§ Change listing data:
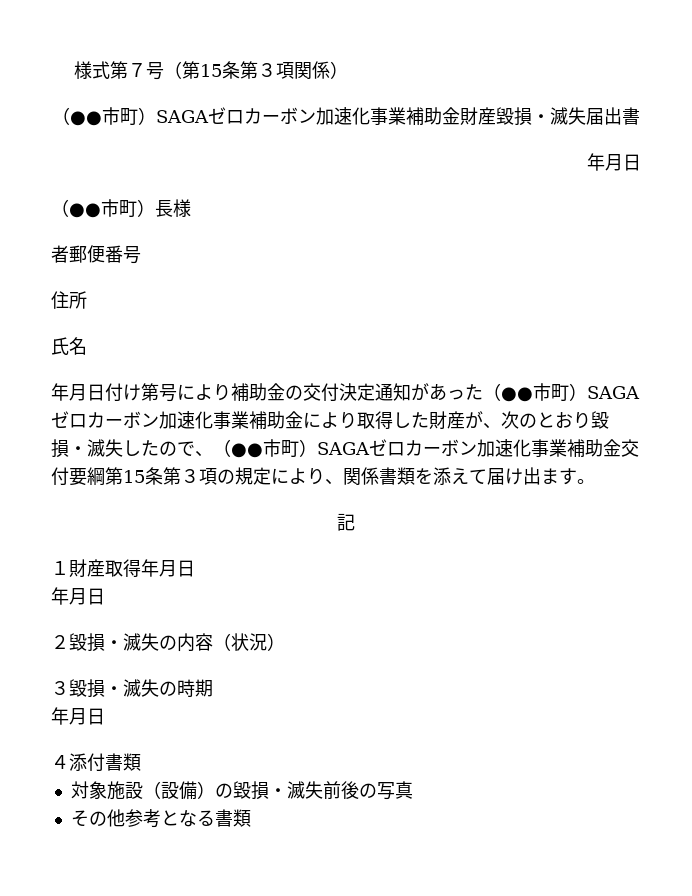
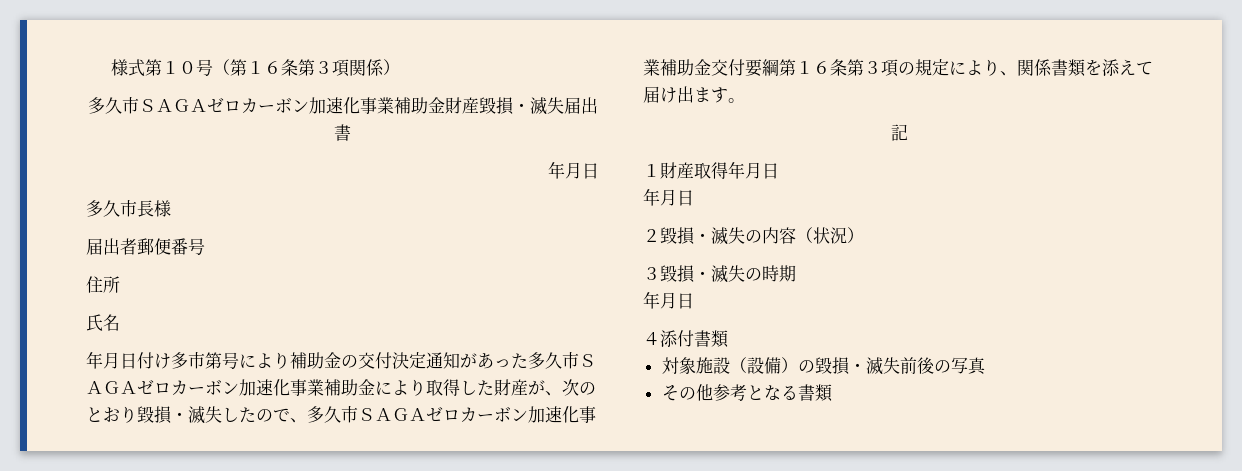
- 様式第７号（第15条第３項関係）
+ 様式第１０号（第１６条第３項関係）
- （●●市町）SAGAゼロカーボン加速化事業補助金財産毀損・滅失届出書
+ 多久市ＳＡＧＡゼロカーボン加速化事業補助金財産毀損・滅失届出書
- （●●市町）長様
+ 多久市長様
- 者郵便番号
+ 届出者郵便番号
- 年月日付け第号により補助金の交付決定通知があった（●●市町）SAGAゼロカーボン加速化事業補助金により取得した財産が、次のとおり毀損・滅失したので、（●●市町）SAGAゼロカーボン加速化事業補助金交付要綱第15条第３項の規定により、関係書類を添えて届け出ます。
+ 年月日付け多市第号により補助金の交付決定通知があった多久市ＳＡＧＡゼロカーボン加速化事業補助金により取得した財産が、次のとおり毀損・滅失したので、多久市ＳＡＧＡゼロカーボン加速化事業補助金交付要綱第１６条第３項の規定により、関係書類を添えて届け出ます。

§ Exercise goal: Please retype, exactly as written, every line from the line containing "- （●●市町）SAGAゼロカーボン加速化事業補助金財産毀損・滅失届出書" through the last line of the records above, including both of those lines, and nothing else.

§ Task output:
- （●●市町）SAGAゼロカーボン加速化事業補助金財産毀損・滅失届出書
+ 多久市ＳＡＧＡゼロカーボン加速化事業補助金財産毀損・滅失届出書
- （●●市町）長様
+ 多久市長様
- 者郵便番号
+ 届出者郵便番号
- 年月日付け第号により補助金の交付決定通知があった（●●市町）SAGAゼロカーボン加速化事業補助金により取得した財産が、次のとおり毀損・滅失したので、（●●市町）SAGAゼロカーボン加速化事業補助金交付要綱第15条第３項の規定により、関係書類を添えて届け出ます。
+ 年月日付け多市第号により補助金の交付決定通知があった多久市ＳＡＧＡゼロカーボン加速化事業補助金により取得した財産が、次のとおり毀損・滅失したので、多久市ＳＡＧＡゼロカーボン加速化事業補助金交付要綱第１６条第３項の規定により、関係書類を添えて届け出ます。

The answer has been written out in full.